• TASK: All records, exactly as written, minus the pictures: copy them out.

++++

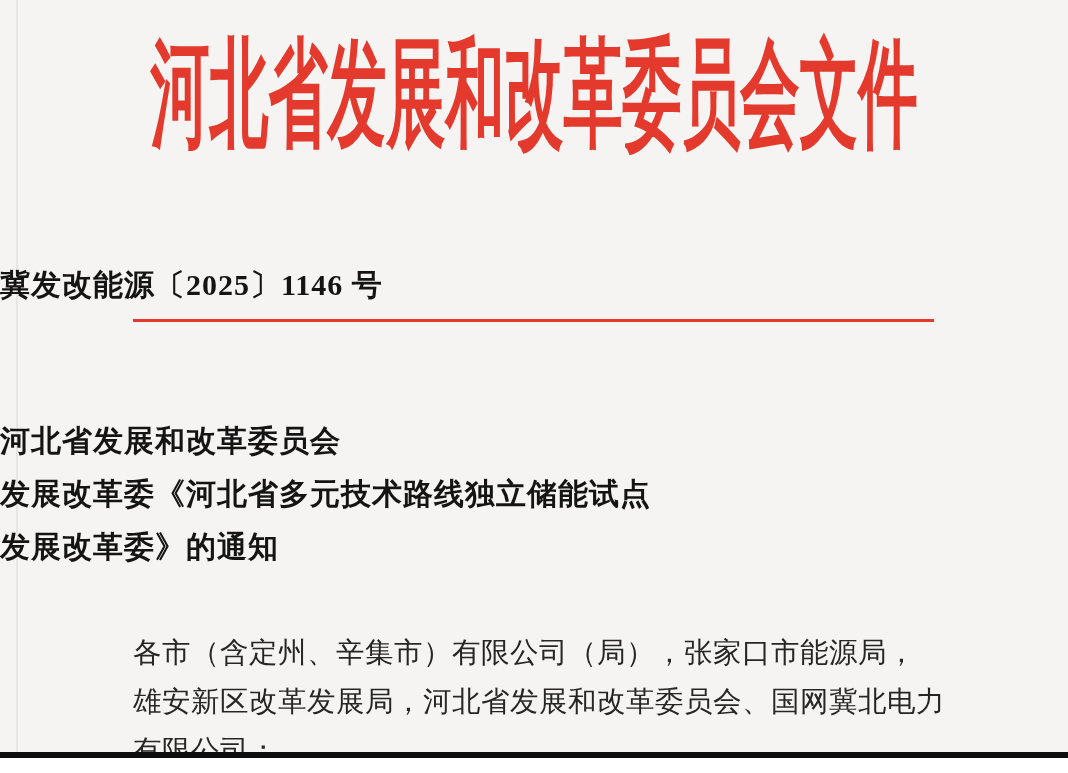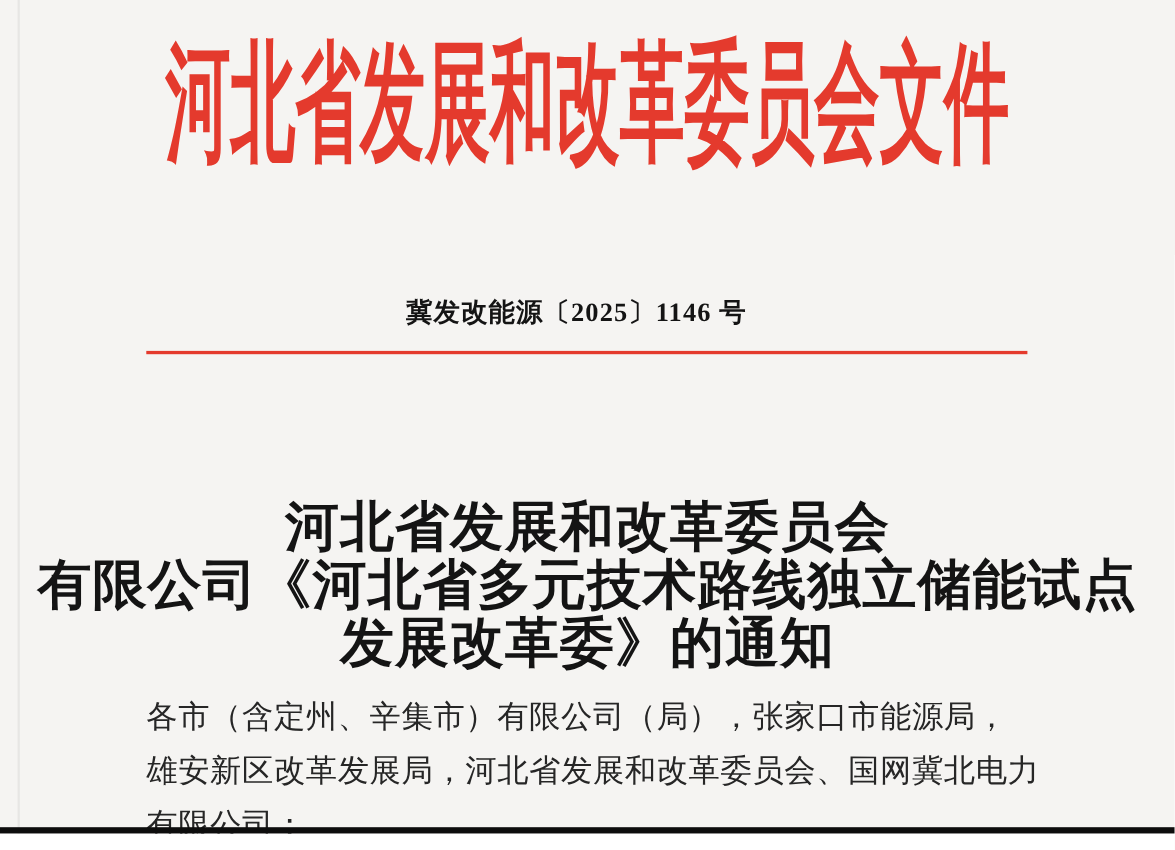--- a/index.html
+++ b/index.html
@@ -45,9 +45,8 @@
     top: 266px;
     left: 0;
     right: 20px;
-    text-align: center;
     color: var(--ink-dark, #141414);
-    font-size: 24px;
+    font-size: 30px;
     line-height: 38px;
     font-weight: 600;
     letter-spacing: 1px;

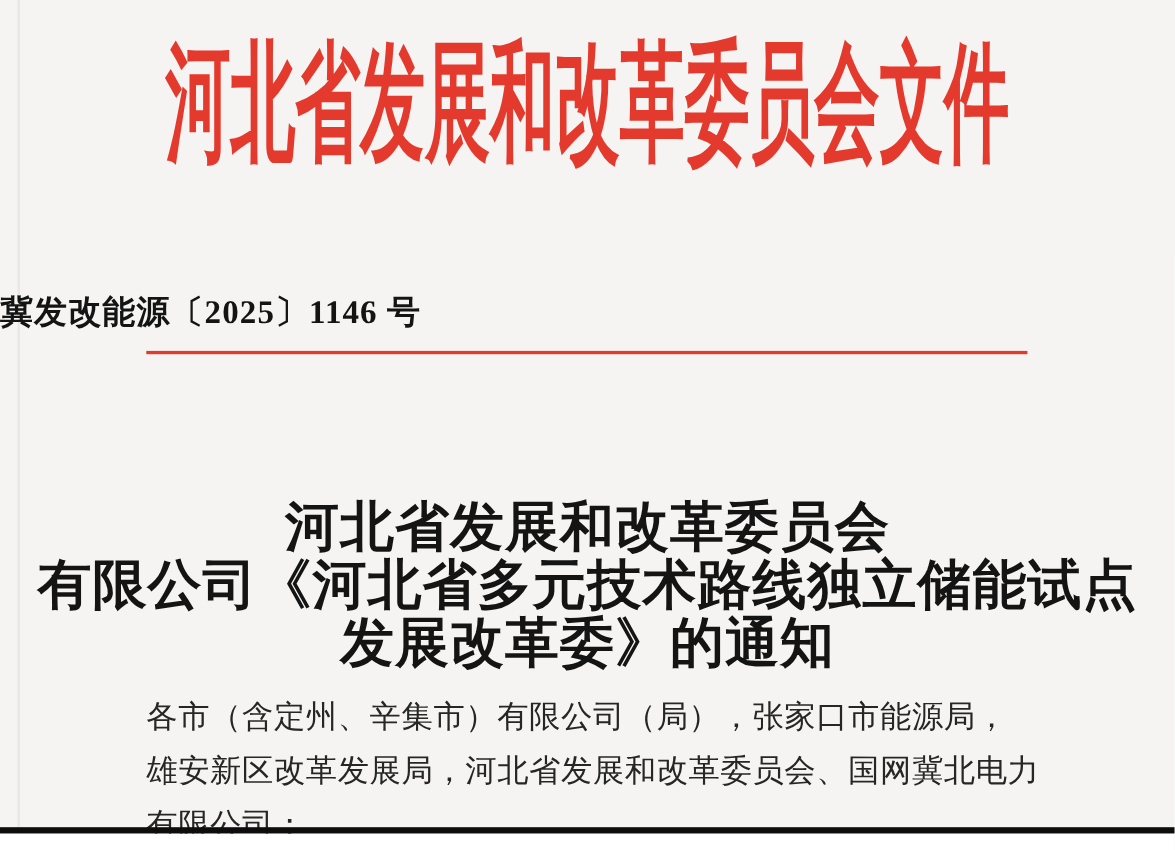--- a/index.html
+++ b/index.html
@@ -65,14 +65,12 @@
     top: 414px;
     left: 0;
     right: 0;
-    text-align: center;
     color: var(--ink-dark, #141414);
-    font-size: 49px;
+    font-size: 30px;
     line-height: 53px;
     font-weight: bold;
     letter-spacing: 1px;
     white-space: nowrap;
-    margin-top: 38px;
   }
   .doc-body {
     position: absolute;

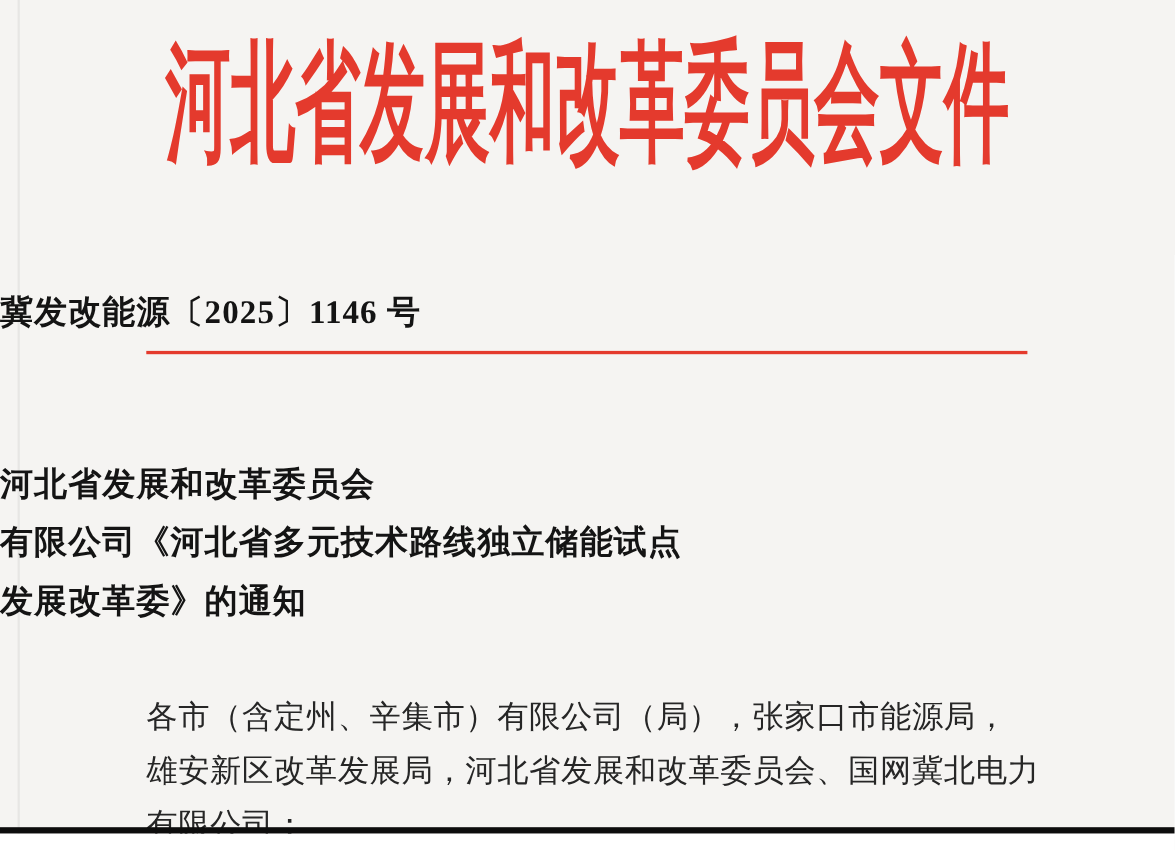--- a/index.html
+++ b/index.html
@@ -109,7 +109,7 @@
 
   <div class="doc-title">
     <div>河北省发展和改革委员会</div>
-    <div>有限公司《河北省多元技术路线独立储能试点</div>
+    <div>发展改革委《河北省多元技术路线独立储能试点</div>
     <div>发展改革委》的通知</div>
   </div>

++++

• FINAL ANSWER:
--- a/index.html
+++ b/index.html
@@ -45,9 +45,8 @@
     top: 266px;
     left: 0;
     right: 20px;
-    text-align: center;
     color: var(--ink-dark, #141414);
-    font-size: 24px;
+    font-size: 30px;
     line-height: 38px;
     font-weight: 600;
     letter-spacing: 1px;

--- a/index.html
+++ b/index.html
@@ -65,14 +65,12 @@
     top: 414px;
     left: 0;
     right: 0;
-    text-align: center;
     color: var(--ink-dark, #141414);
-    font-size: 49px;
+    font-size: 30px;
     line-height: 53px;
     font-weight: bold;
     letter-spacing: 1px;
     white-space: nowrap;
-    margin-top: 38px;
   }
   .doc-body {
     position: absolute;

--- a/index.html
+++ b/index.html
@@ -109,7 +109,7 @@
 
   <div class="doc-title">
     <div>河北省发展和改革委员会</div>
-    <div>有限公司《河北省多元技术路线独立储能试点</div>
+    <div>发展改革委《河北省多元技术路线独立储能试点</div>
     <div>发展改革委》的通知</div>
   </div>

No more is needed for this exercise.